Editorial Policy
This editorial policy explains how KDP Editorial approaches article planning, writing, review, and updates. The site exists to help self-publishers make clearer decisions about Amazon KDP metadata, product positioning, interior quality, buyer trust, and launch preparation.
Content mission
The mission is to publish practical guidance that reduces avoidable publishing mistakes. A useful article should help a reader inspect a real book or listing, identify risk, and decide what to improve next. The site favors checklists, decision criteria, examples, and plain-language explanations over hype or guaranteed-result claims.
Topic selection
Topics are chosen when they address common KDP decisions: choosing categories, writing metadata, checking cover hierarchy, reviewing proof copies, pricing paperbacks, differentiating low-content books, preparing launch pages, and aligning a product with reader expectations. Priority is given to evergreen operational problems that publishers face repeatedly.
Writing standards
Articles should be specific enough to act on. When possible, a guide explains what to look for, why it matters, and how a publisher can verify the issue. The content should avoid misleading income promises, fake urgency, copied platform language, and unsupported claims. If a topic depends on current platform rules, readers are encouraged to confirm details with official documentation.
Review and updates
Pages may be revised when information becomes outdated, a better explanation is needed, reader feedback identifies confusion, or a checklist can be made more useful. Updates may also improve formatting, internal links, metadata, accessibility, and clarity. Older articles are not intended to be static if better guidance becomes available.
Independence
KDP Editorial is independent. It is not an official Amazon or Kindle Direct Publishing publication. Advertising or affiliate monetization may support the site, but monetization should not require dishonest recommendations or hidden influence. If a commercial relationship is relevant to a page, it should be disclosed in a way that helps readers understand the context.
Reader safety
The site does not encourage policy evasion, review manipulation, copyright infringement, trademark misuse, misleading claims, or deceptive product packaging. Good publishing guidance should help readers build books that are clear, useful, and aligned with buyer expectations.
Corrections
Readers can suggest corrections through the contact page. Material issues are prioritized when they affect platform compliance, reader trust, factual accuracy, or the practical usefulness of a guide.
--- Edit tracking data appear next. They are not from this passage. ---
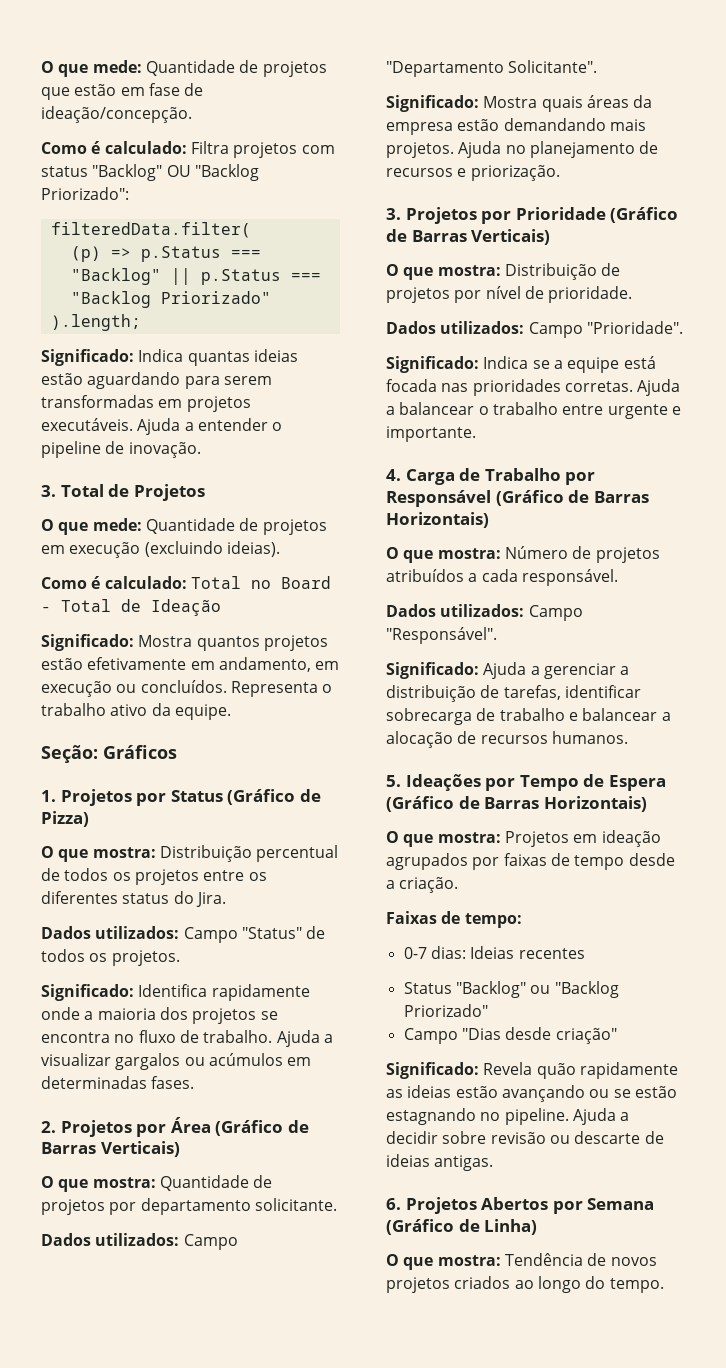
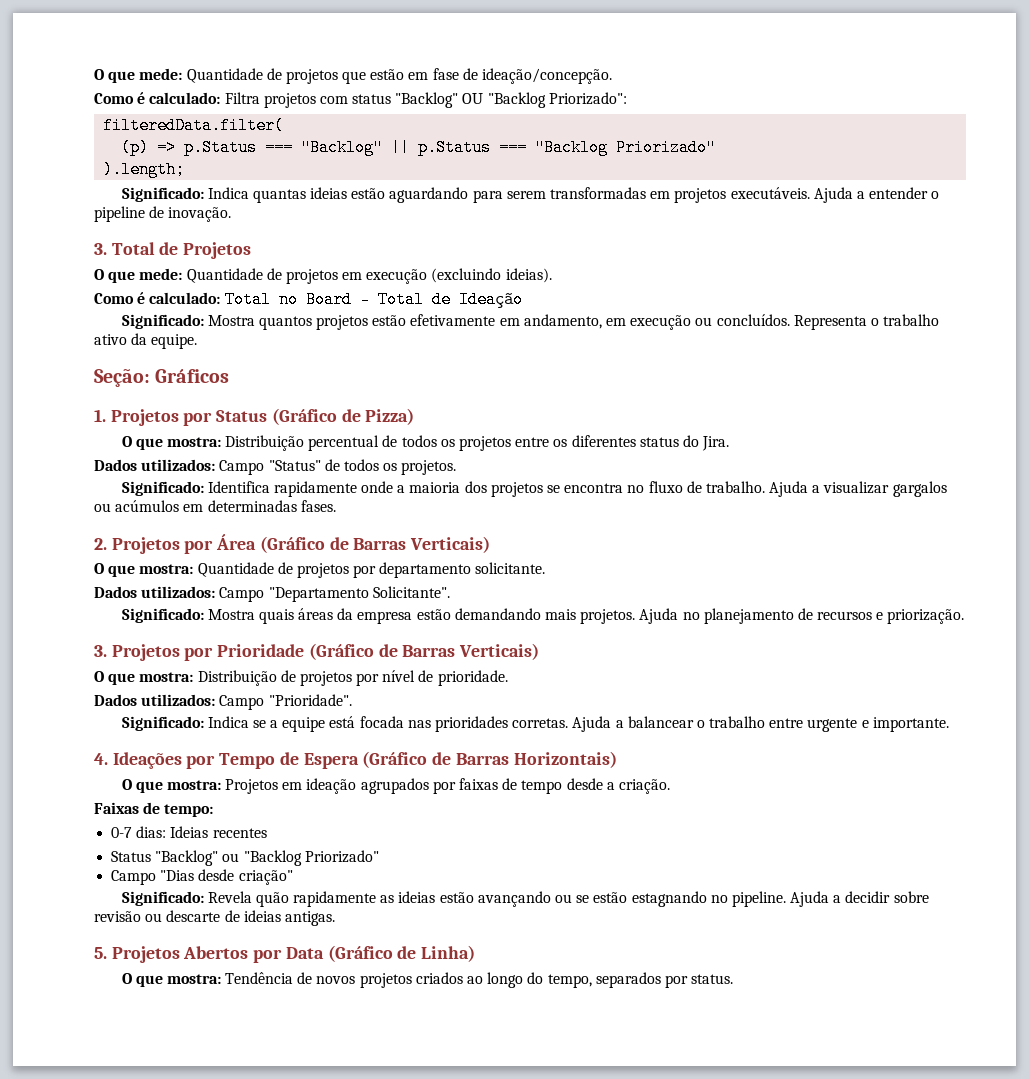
- 4. Carga de Trabalho por Responsável (Gráfico de Barras Horizontais)
- O que mostra: Número de projetos atribuídos a cada responsável.
- Dados utilizados: Campo "Responsável".
- Significado: Ajuda a gerenciar a distribuição de tarefas, identificar sobrecarga de trabalho e balancear a alocação de recursos humanos.
- 5. Ideações por Tempo de Espera (Gráfico de Barras Horizontais)
+ 4. Ideações por Tempo de Espera (Gráfico de Barras Horizontais)
- 6. Projetos Abertos por Semana (Gráfico de Linha)
+ 5. Projetos Abertos por Data (Gráfico de Linha)
- O que mostra: Tendência de novos projetos criados ao longo do tempo.
+ O que mostra: Tendência de novos projetos criados ao longo do tempo, separados por status.

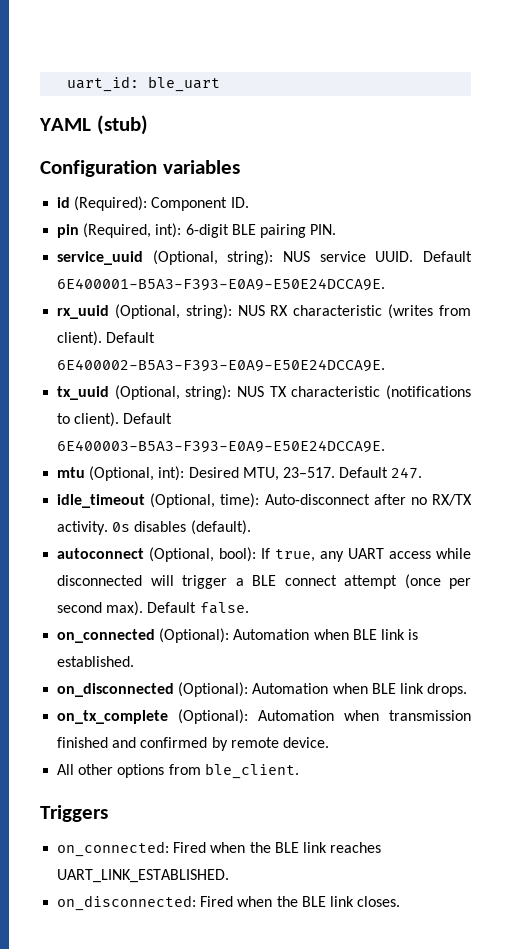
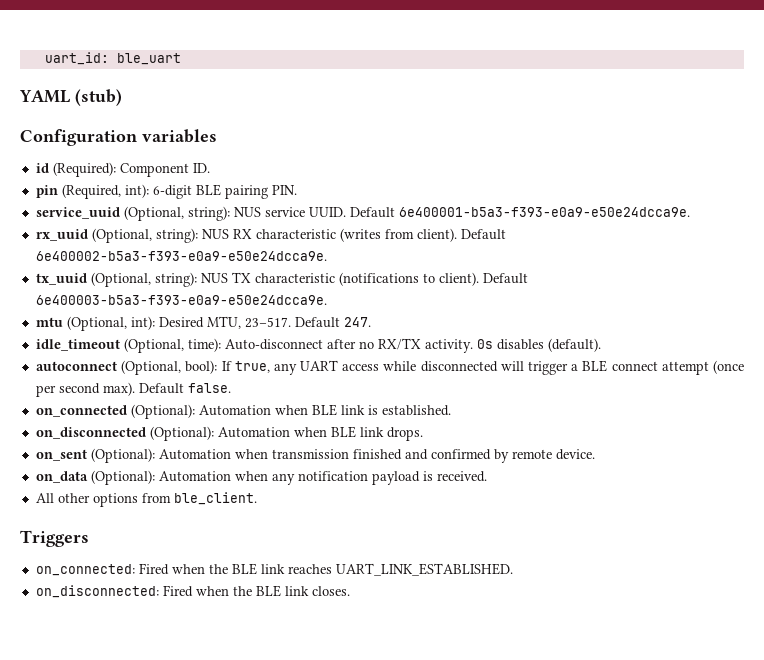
- Default 6E400001-B5A3-F393-E0A9-E50E24DCCA9E.
+ Default 6e400001-b5a3-f393-e0a9-e50e24dcca9e.
- Default 6E400002-B5A3-F393-E0A9-E50E24DCCA9E.
+ Default 6e400002-b5a3-f393-e0a9-e50e24dcca9e.
- Default 6E400003-B5A3-F393-E0A9-E50E24DCCA9E.
+ Default 6e400003-b5a3-f393-e0a9-e50e24dcca9e.
- on_tx_complete (Optional): Automation when transmission finished and confirmed by remote device.
+ on_sent (Optional): Automation when transmission finished and confirmed by remote device.
+ on_data (Optional): Automation when any notification payload is received.

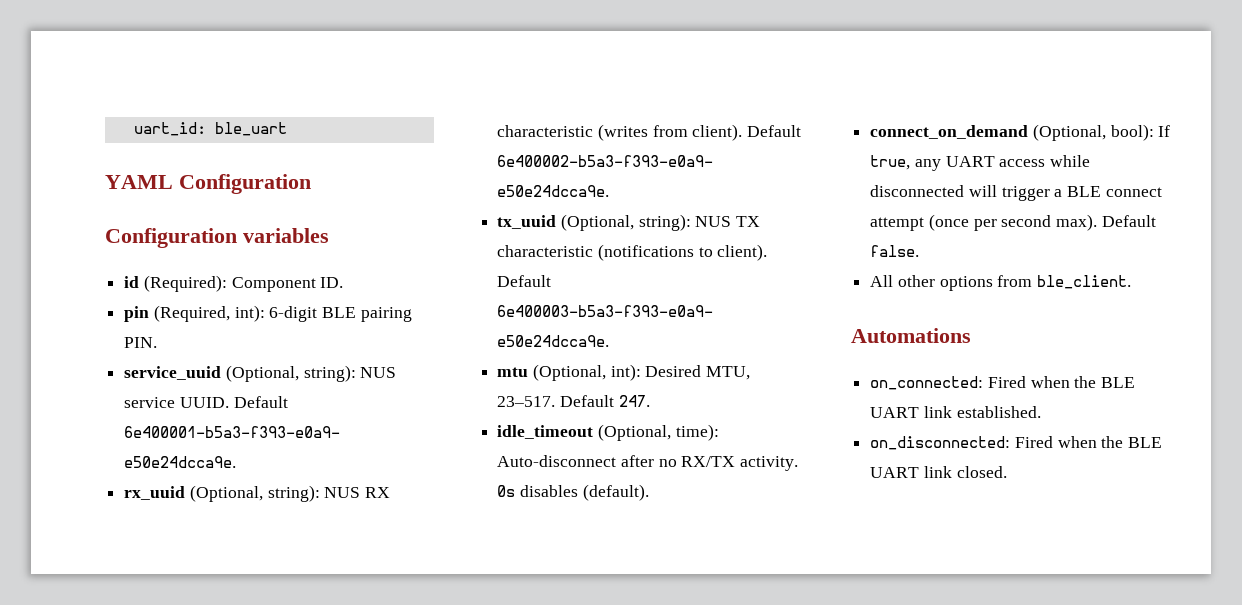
- YAML (stub)
+ YAML Configuration
- autoconnect (Optional, bool): If true, any UART access while disconnected will trigger a BLE connect attempt (once per second max).
+ connect_on_demand (Optional, bool): If true, any UART access while disconnected will trigger a BLE connect attempt (once per second max).
- on_connected (Optional): Automation when BLE link is established.
- on_disconnected (Optional): Automation when BLE link drops.
- on_sent (Optional): Automation when transmission finished and confirmed by remote device.
- on_data (Optional): Automation when any notification payload is received.
- Triggers
+ Automations
- on_connected: Fired when the BLE link reaches UART_LINK_ESTABLISHED.
+ on_connected: Fired when the BLE UART link established.
- on_disconnected: Fired when the BLE link closes.
+ on_disconnected: Fired when the BLE UART link closed.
Internal linking and page quality
Articles are connected with internal links when the next decision naturally follows from the current topic. For example, a guide about title clarity may point to subtitle balance, buyer language, or description scannability. Internal links are added to help readers complete a publishing workflow, not simply to inflate page views.
Quality threshold
A page should provide enough context to stand on its own. Thin placeholder pages, vague summaries, and generic advice are not the target standard. When a page is too short or too broad, the preferred fix is to add concrete checks, examples, limitations, and related decisions that make the page more useful to a real publisher.
Use of automation
Automation may be used to help with formatting, technical checks, research organization, or repeated quality-control tasks, but pages should still be reviewed for usefulness, clarity, and reader value. Automated production is not an excuse for thin pages, duplicated filler, or advice that does not answer a real publishing question.
Plain-language priority
The site prefers direct language over jargon. When a publishing term is necessary, the surrounding explanation should make the practical meaning clear so that a newer publisher can still apply the checklist without misunderstanding the risk.